My piece for the Roar on the first test.

Where do you go when you’ve lost a Test match within three days (two, if you count actual match-play time)? When you’ve only lasted 71 overs across two innings? When the team total doesn’t even reach the top score of the opposition batsmen, not once but twice? What school of thought do you adhere to, as you attempt to make sense of what has transpired?

Is it the “forget it ever happened and move on” option? Maybe it’s the “we will look at where things went wrong” reassessment approach. Or perhaps the “taking the positives” spin. Angelo Mathews feels it was “embarrassing” more than anything else. It was. On the surface, the horrific loss at Headingley is an open and shut case of Sri Lanka’s inaptitude. However, a close look may reveal a more nuanced picture.
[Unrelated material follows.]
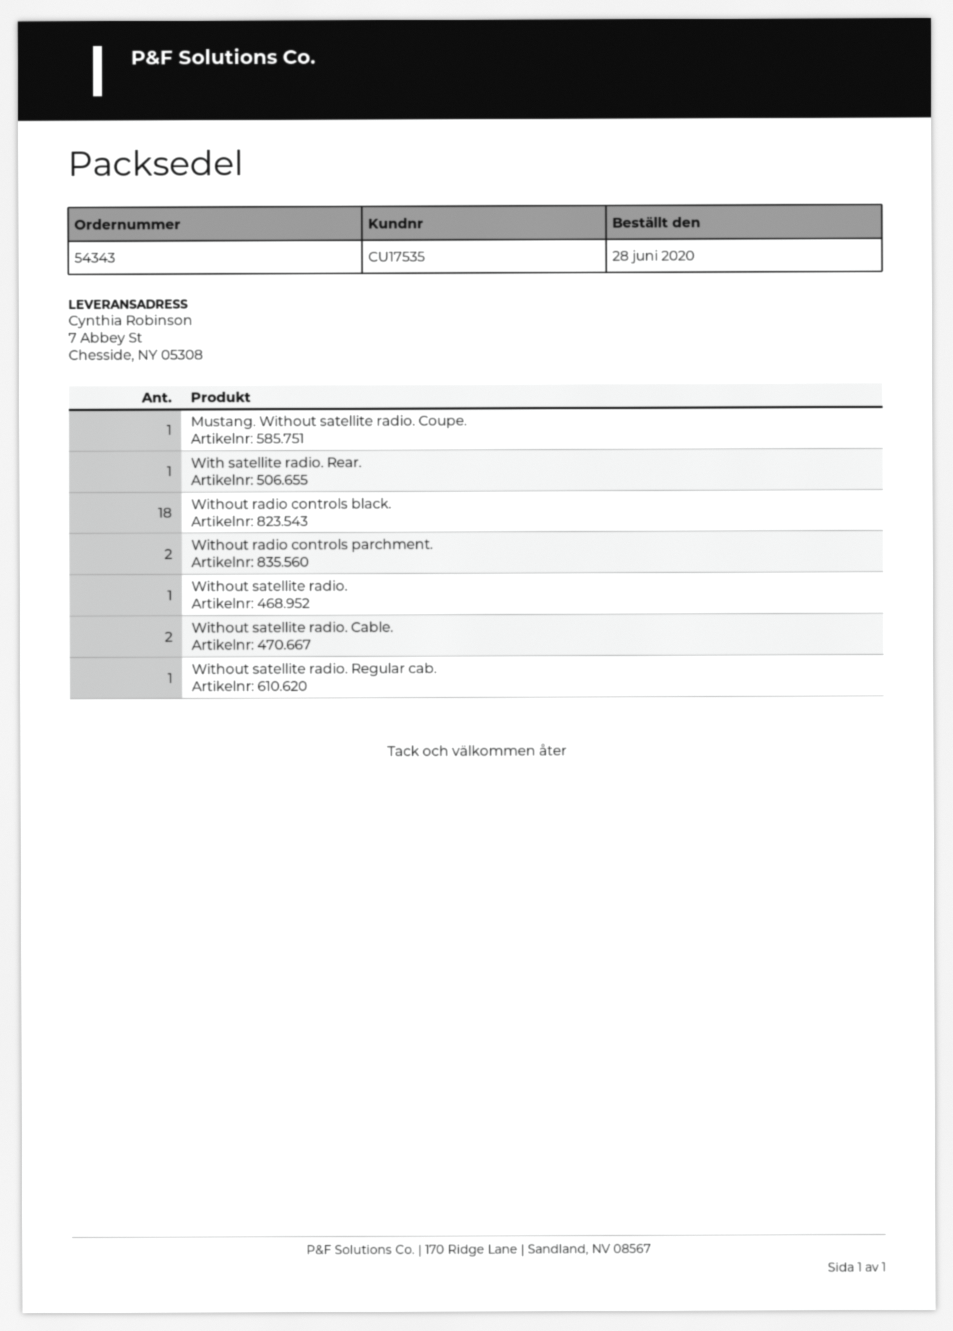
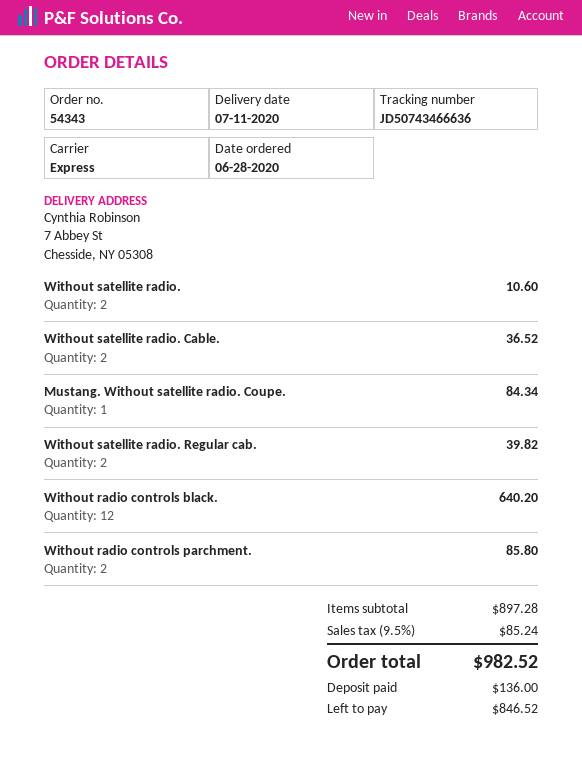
With satellite radio. Rear.: 1 -> none
Without radio controls black.: 18 -> 12
Without satellite radio.: 1 -> 2
Without satellite radio. Regular cab.: 1 -> 2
The Trouble With Headingley

First, the conditions; the early May weather has always been a time honoured nemesis of sub-continental teams. Headingley is not exactly a holiday destination if you are Sri Lankan. 2014 was surprisingly mild as Leeds goes, which clearly aided Sri Lanka’s triumph. 2015 was a colder affair, albeit with a much drier pitch when New Zealand toppled England. 2016, however, was Headingley on an acid trip.

The groundsman cooked up a lively green concoction that the Sri Lankan batsmen could not swallow in two attempts. The gods of swing played a “best of” album of conditions to compound matters further. Graham Ford indicated prior to the tour that Sri Lanka was preparing for conditions by practising on pitches that are similar to England’s. The team held a camp in Kandy in a bid to acclimatise. If there is a single groundsman in Sri Lanka who could have conjured up conditions even remotely close to Headingley, his credentials would have had to come from Hogwarts. Sri Lanka had waded in a baby pool, but in England, they had to face a rough storm instead.

A Relentless Assault

James Anderson celebrates the wicket of Kaushal Silva. Image credit: Getty Images
James Anderson celebrates the wicket of Kaushal Silva. Image credit: Getty Images

Then there were James Anderson and Stuart Broad. Sri Lanka’s only hope against Anderson was that his remarkably poor figures at Headingley would live up its reputation once again. However, with conditions and the pitch being what they were, it would have been a cricketing anomaly if he’d averaged forty again. Anderson was bowling art. At times, his outswingers were so perfect and beautiful that seeing them over and over again had a hypnotic effect ‒ an effect that seemed to scramble the minds of the Sri Lankan batsmen. As a viewer, watching deliveries leave his hand, aimed in towards the right-handers, then slowly kiss the air to nudge away from the batsman millimetre by millimetre, pitch and then move away further, made one feel like time had slowed down. Though, for Sri Lanka’s batsmen, there was never enough time. All they saw was Anderson coming at them over and over again. It was a relentless assault.

It seems remarkable that Broad, the number one ranked Test bowler in the world, was playing a supporting role here. Broad is a bowler who is now at the zenith of his powers. Together with Anderson they formed a lethal pairing that Sri Lanka had not experienced for quite some time. Sri Lanka’s batting destruction against these two was by no means an isolated incident. Better batting sides with more talent and richer experience have come up against these two bowlers and found themselves embarrassed in England. Australia in 2015 at Trent Bridge, India in 2014 at the Oval and Old Trafford point to instances that Sri Lanka can compare their own debacle to.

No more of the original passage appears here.